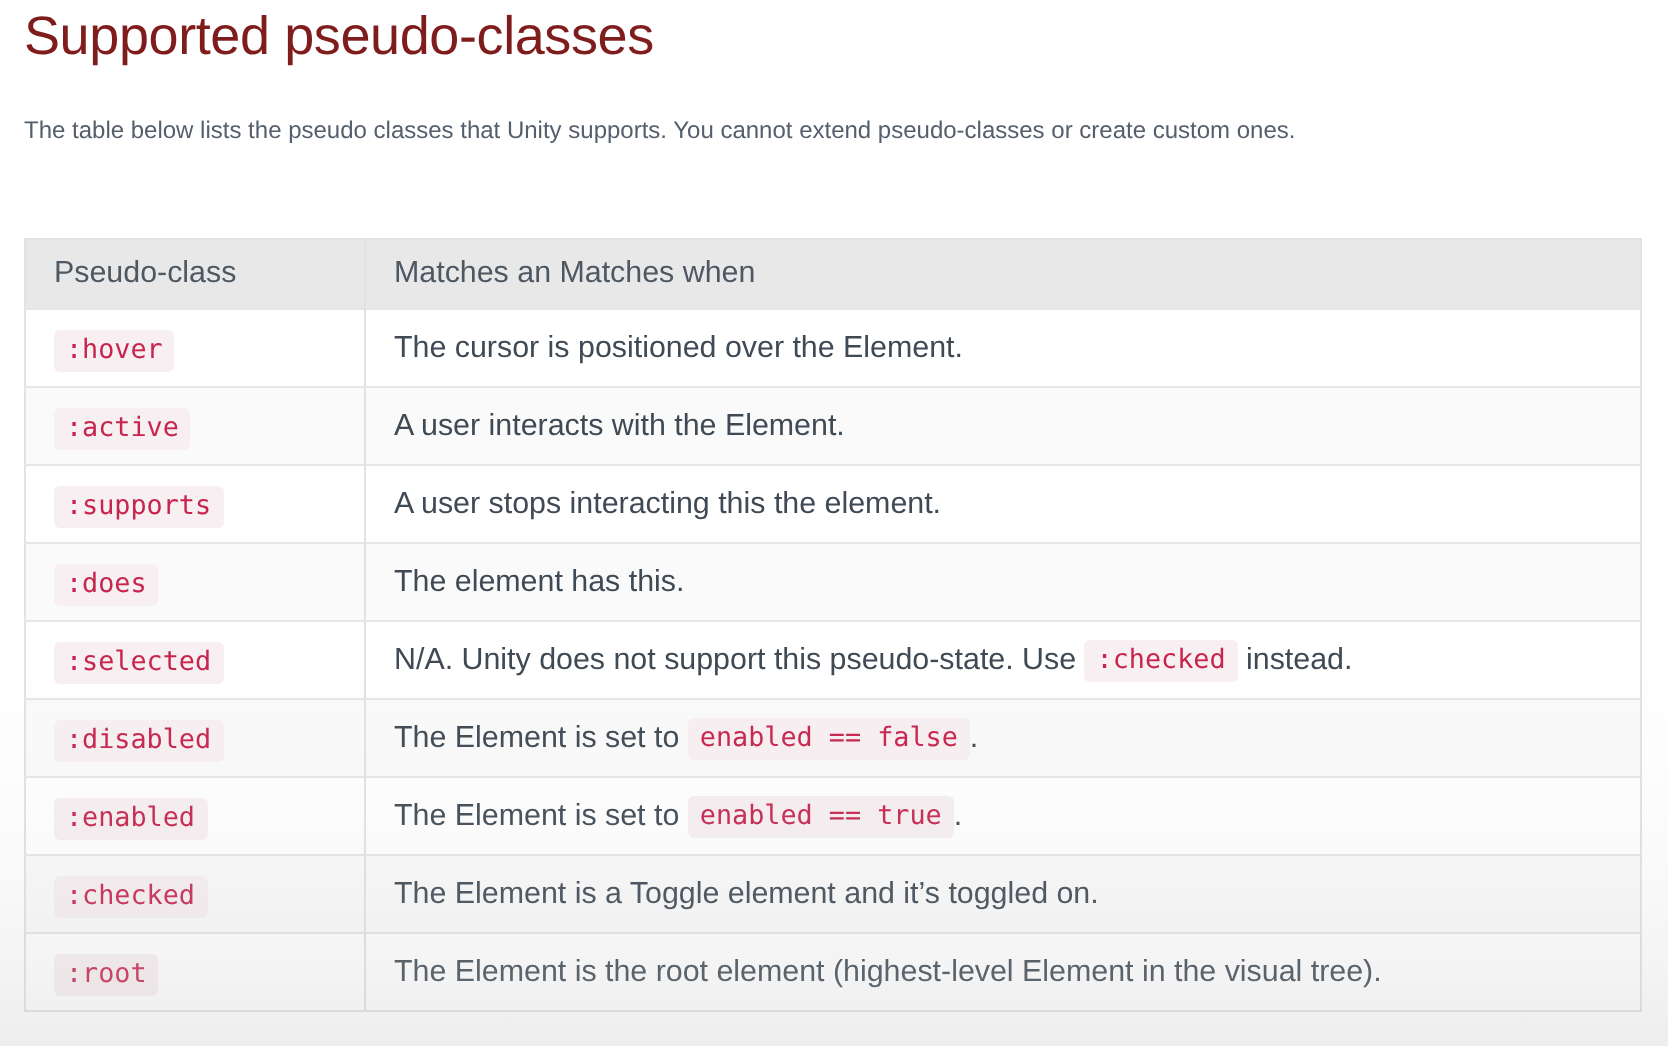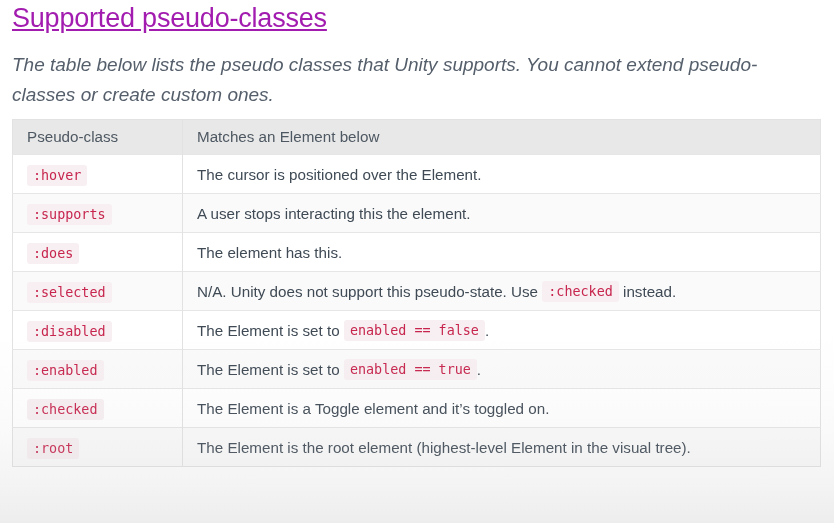--- a/index.html
+++ b/index.html
@@ -48,9 +48,8 @@
     font-size: 27px;
     line-height: 32px;
     font-weight: 400;
-    color: #a21caf;
+    color: #7f1d1d;
     letter-spacing: -0.2px;
-    text-decoration: underline;
   }
 
   

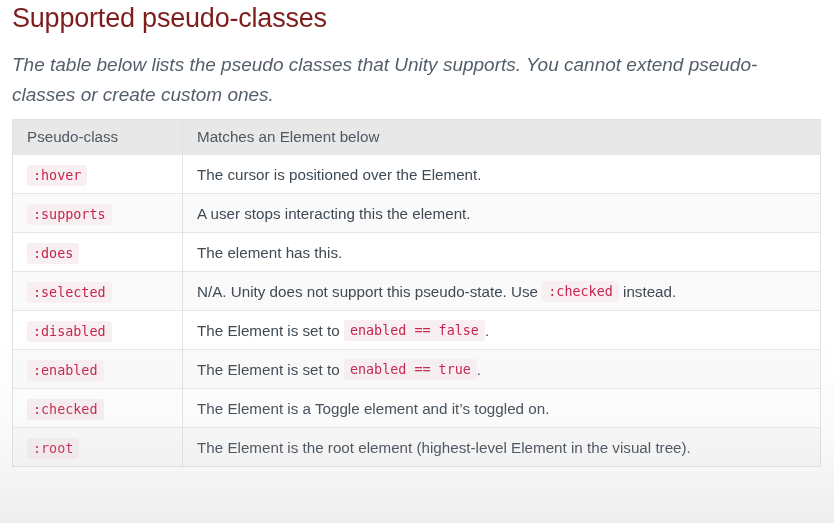--- a/index.html
+++ b/index.html
@@ -59,10 +59,9 @@
     left: 12px;
     width: 786px;
     margin: 0;
-    font-size: 19px;
+    font-size: 12px;
     line-height: 30px;
     color: #555f6b;
-    font-style: italic;
   }
 
   

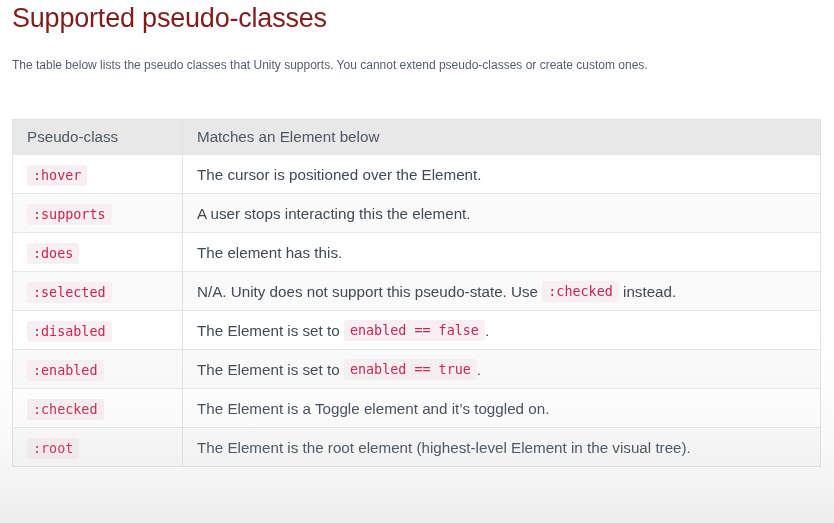--- a/index.html
+++ b/index.html
@@ -142,7 +142,7 @@
       <thead>
         <tr>
           <th>Pseudo-class</th>
-          <th>Matches an Element below</th>
+          <th>Matches an Matches when</th>
         </tr>
       </thead>
       <tbody id="table-body">

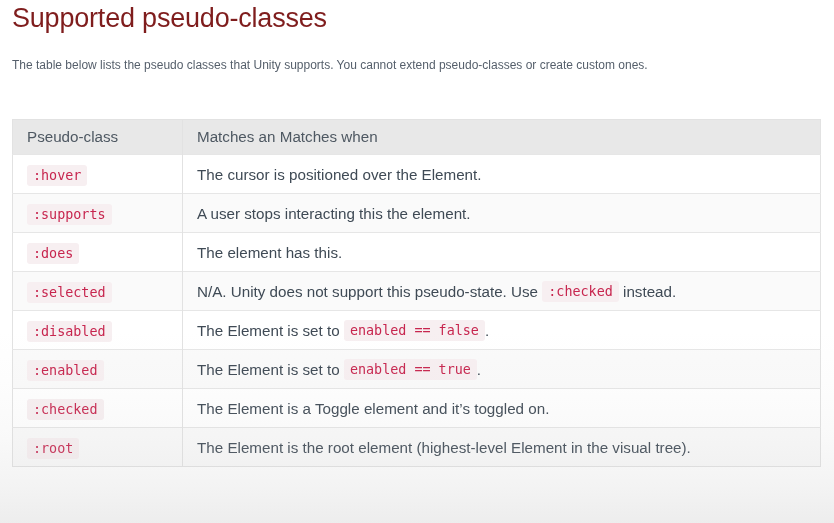--- a/index.html
+++ b/index.html
@@ -152,6 +152,10 @@
             <td><span class="desc-text">The cursor is positioned over the Element.</span></td>
           </tr>
           <tr>
+            <td><code class="chip">:active</code></td>
+            <td><span class="desc-text">A user interacts with the Element.</span></td>
+          </tr>
+          <tr>
             <td><code class="chip">:supports</code></td>
             <td><span class="desc-text">A user stops interacting this the element.</span></td>
           </tr>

◇ ◇ ◇

Assigned task:
Repeat the records in full, precisely, and keep the pictures out.

Solution:
--- a/index.html
+++ b/index.html
@@ -48,9 +48,8 @@
     font-size: 27px;
     line-height: 32px;
     font-weight: 400;
-    color: #a21caf;
+    color: #7f1d1d;
     letter-spacing: -0.2px;
-    text-decoration: underline;
   }
 
   

--- a/index.html
+++ b/index.html
@@ -59,10 +59,9 @@
     left: 12px;
     width: 786px;
     margin: 0;
-    font-size: 19px;
+    font-size: 12px;
     line-height: 30px;
     color: #555f6b;
-    font-style: italic;
   }
 
   

--- a/index.html
+++ b/index.html
@@ -142,7 +142,7 @@
       <thead>
         <tr>
           <th>Pseudo-class</th>
-          <th>Matches an Element below</th>
+          <th>Matches an Matches when</th>
         </tr>
       </thead>
       <tbody id="table-body">

--- a/index.html
+++ b/index.html
@@ -152,6 +152,10 @@
             <td><span class="desc-text">The cursor is positioned over the Element.</span></td>
           </tr>
           <tr>
+            <td><code class="chip">:active</code></td>
+            <td><span class="desc-text">A user interacts with the Element.</span></td>
+          </tr>
+          <tr>
             <td><code class="chip">:supports</code></td>
             <td><span class="desc-text">A user stops interacting this the element.</span></td>
           </tr>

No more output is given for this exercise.